Laura Hudelson said she did not hear from her son, Phillip Hudelson, who lives in Lahaina, for nearly two weeks after the fire. Frustrated with a lack of answers, Ms. Hudelson’s daughter flew from San Jose, Calif., to Maui and began searching for Mr. Hudelson. There, she found her brother in a resort, where Red Cross officials had arranged for him to stay after he spent a week sleeping on the beach.

“He was right under their nose and, as of two days ago, we were still getting phone calls asking if he had been found,” said Ms. Hudelson, who lives in Florence, Ariz. “I appreciate what they’ve done, but they need to get their system up to date.”

Ms. Hudelson said the two weeks of not knowing her son’s fate had been grueling.

“Just the not knowing will drive you crazy,” she said. “But I never lost my faith, and I never lost my heart in knowing that he was alive.”

The final death toll from the Lahaina fire, which began on the grassy hillsides above the town and raced, fueled by high winds, through the center of town to the Pacific Ocean, will probably not be known for months. Many people died near Front Street in Lahaina, which runs along the sea wall; in their cars; or possibly in the ocean. Many were trapped in traffic trying to escape the fire, with the surrounding roads blocked by downed power lines.
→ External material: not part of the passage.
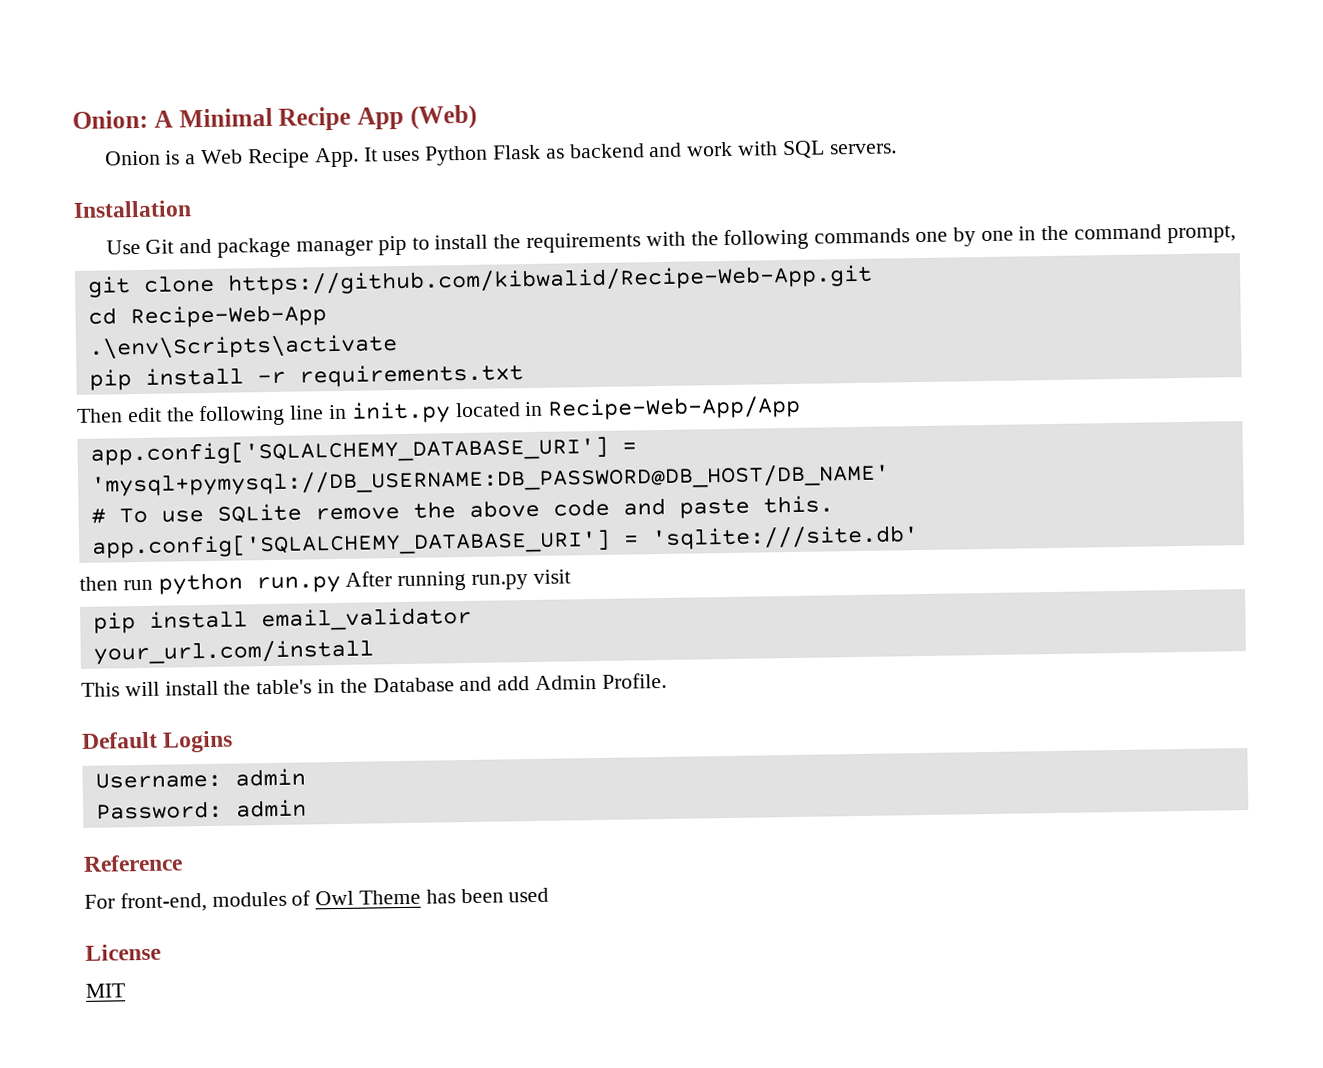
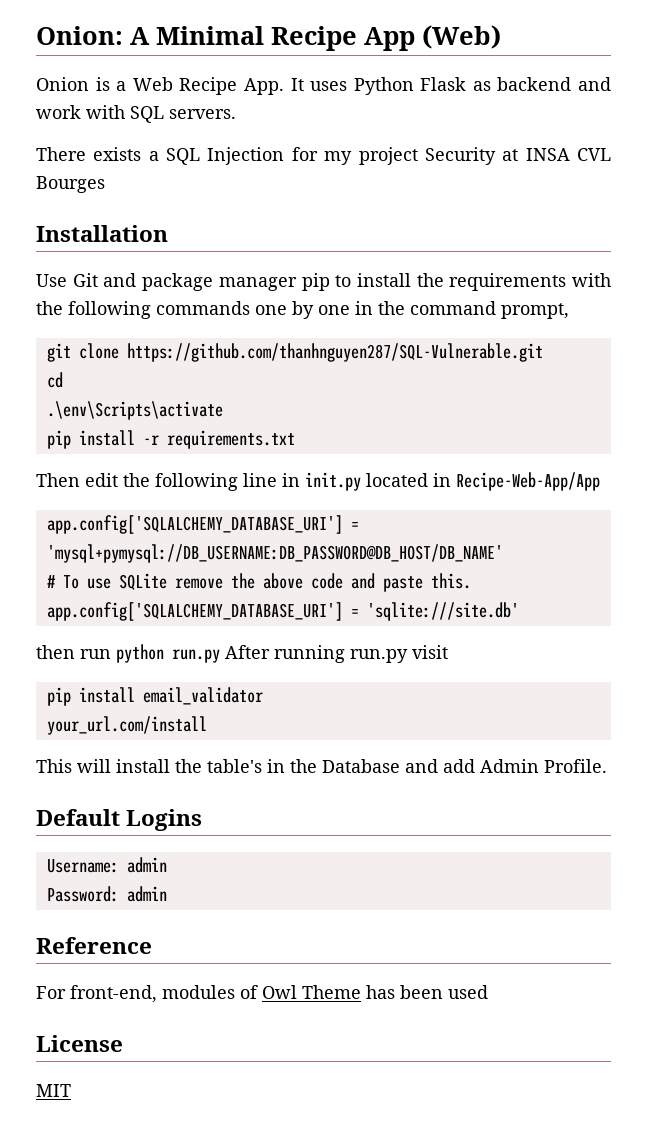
(897, 149) none -> [36,147,612,165] [36,176,105,193] // There exists a SQL Injection for my project Security at INSA CVL Bourges
[226,264,873,296] https://github.com/kibwalid/Recipe-Web-App.git -> [126,343,543,362] https://github.com/thanhnguyen287/SQL-Vulnerable.git
[129,304,327,329] Recipe-Web-App -> (63, 380) none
Authorities have renewed their urgent pleas for people to submit DNA samples for comparison with human remains recovered from the rubble of Lahaina, but some relatives of the missing have been reluctant to do so. On Tuesday, the authorities said they had received only 104 samples from family members, and assured the public that the information would not be used for anything other than identifying the dead of Lahaina.

Veronica Mendoza Jachowski, the executive director of Lahaina Roots Reborn, a social services organization that was formed in the aftermath of the fire, said many immigrants who might have lost someone had been worried about how their DNA would be used.

“‘Is it OK for me to go? Is it safe to go?’” she said she was asked. “At first we didn’t have a clear answer, but now we have the assurance.”

Some immigrants had been living in Lahaina by themselves, Ms. Mendoza Jachowski said, and their families are in faraway places like Mexico or the Philippines. Lahaina Roots Reborn, she said, has been trying to arrange for relatives abroad to give DNA samples.

Susan C. Beachy contributed research.